The reason data replication doesn’t protect you from a ransomware attack or application corruption is that a storage controller replicates all data as it’s written. It can’t distinguish an “appropriate write” from an “inappropriate write.” This results in alternate copies that are equally corrupt as the production data. To make an application or set of applications recoverable requires a backup copy (“snapshot”) of all application data that’s consistent at critical points in time and a backup copy of the application as it was running at those critical points in time.

To protect snapshot copies from corruption, they should be maintained on media that are isolated from and secured differently from primary production storage.

Understanding all of the applications and data sets that are critical to your environment is a daunting task. Even small environments might have hundreds of jobs accessing thousands of related data sets. Large environments can have tens or hundreds of thousands of jobs and millions of data sets. Aside from the initial complexity, the environment is continually changing.

The size and complexity of the problem demand a solution that interrogates and understands the application flow, data usage and the relationship of that data to all of the jobs within that application.
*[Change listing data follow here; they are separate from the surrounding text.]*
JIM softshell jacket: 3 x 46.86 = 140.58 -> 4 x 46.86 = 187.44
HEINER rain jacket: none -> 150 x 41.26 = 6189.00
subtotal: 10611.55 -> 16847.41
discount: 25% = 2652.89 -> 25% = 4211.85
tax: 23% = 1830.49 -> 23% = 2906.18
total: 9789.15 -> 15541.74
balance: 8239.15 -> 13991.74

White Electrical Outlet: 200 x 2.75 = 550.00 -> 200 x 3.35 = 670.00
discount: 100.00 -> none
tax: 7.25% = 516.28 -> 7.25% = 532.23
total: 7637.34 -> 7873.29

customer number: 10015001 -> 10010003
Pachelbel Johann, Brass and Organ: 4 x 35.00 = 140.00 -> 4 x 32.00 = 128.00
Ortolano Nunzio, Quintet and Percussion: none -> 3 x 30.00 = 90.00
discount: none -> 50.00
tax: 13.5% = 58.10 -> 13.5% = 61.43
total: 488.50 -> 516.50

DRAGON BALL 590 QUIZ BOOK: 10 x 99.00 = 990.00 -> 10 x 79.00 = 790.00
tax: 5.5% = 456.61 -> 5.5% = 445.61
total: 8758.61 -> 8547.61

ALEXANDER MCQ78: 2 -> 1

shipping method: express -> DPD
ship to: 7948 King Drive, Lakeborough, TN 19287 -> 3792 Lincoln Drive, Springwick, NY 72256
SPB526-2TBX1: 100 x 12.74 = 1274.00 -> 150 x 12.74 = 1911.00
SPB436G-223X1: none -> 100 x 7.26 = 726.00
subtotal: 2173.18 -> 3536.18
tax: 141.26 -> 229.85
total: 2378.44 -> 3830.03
The solution should perform backups at critical times and maintain an inventory of the backed up data.

When recovery becomes necessary, the solution should be able to use that inventory to inform administrators of the complete sets of recoverable data, minimizing the need for complex human analysis of the environment.

Finally, the solution must adapt the recovery strategy to account for changes in the environment. With an application-centric solution, your organization can more reliably recover your applications, restoring service more quickly after data corruption failures.